Exercise: Locate each line below that includes "none" and reproduce it.

Data supplied:
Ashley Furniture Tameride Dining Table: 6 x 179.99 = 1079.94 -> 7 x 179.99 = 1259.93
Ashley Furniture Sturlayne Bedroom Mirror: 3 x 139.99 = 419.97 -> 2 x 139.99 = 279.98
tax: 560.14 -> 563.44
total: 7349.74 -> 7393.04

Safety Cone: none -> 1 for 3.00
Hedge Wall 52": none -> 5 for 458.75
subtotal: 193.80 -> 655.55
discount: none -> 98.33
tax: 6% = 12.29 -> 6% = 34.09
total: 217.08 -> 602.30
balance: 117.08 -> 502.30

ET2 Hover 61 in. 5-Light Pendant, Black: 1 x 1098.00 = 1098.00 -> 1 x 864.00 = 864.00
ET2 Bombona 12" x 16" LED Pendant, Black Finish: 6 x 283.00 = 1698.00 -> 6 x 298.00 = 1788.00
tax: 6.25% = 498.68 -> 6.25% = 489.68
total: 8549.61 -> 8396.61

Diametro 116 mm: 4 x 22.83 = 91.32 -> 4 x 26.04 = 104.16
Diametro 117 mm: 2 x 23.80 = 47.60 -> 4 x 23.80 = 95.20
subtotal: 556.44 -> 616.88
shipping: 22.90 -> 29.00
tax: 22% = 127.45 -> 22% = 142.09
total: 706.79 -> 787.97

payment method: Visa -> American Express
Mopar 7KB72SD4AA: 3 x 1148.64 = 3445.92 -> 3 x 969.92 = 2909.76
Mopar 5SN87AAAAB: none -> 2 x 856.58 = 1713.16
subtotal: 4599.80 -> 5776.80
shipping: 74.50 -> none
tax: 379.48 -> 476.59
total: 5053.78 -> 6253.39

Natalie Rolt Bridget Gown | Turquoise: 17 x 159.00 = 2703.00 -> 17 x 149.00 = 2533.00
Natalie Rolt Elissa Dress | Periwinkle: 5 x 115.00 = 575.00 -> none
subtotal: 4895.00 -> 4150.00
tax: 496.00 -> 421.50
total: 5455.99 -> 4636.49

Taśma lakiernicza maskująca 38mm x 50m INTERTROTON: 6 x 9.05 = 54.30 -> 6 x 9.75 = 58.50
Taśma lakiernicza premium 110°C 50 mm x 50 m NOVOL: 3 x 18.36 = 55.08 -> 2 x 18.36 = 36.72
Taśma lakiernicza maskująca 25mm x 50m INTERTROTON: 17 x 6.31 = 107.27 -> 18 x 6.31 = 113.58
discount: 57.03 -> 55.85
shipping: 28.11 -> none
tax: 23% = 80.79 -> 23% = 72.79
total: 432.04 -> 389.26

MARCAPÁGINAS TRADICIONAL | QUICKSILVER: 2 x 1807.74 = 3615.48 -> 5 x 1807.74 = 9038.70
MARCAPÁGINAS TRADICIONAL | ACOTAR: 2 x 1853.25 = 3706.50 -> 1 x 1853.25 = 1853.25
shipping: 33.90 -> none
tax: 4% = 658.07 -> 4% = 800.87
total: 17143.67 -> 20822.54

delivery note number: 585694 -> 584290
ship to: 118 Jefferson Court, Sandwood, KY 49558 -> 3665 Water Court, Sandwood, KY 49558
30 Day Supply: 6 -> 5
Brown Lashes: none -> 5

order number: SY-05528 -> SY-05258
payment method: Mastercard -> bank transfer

Response to this task:
Safety Cone: none -> 1 for 3.00
Hedge Wall 52": none -> 5 for 458.75
discount: none -> 98.33
Mopar 5SN87AAAAB: none -> 2 x 856.58 = 1713.16
shipping: 74.50 -> none
Natalie Rolt Elissa Dress | Periwinkle: 5 x 115.00 = 575.00 -> none
shipping: 28.11 -> none
shipping: 33.90 -> none
Brown Lashes: none -> 5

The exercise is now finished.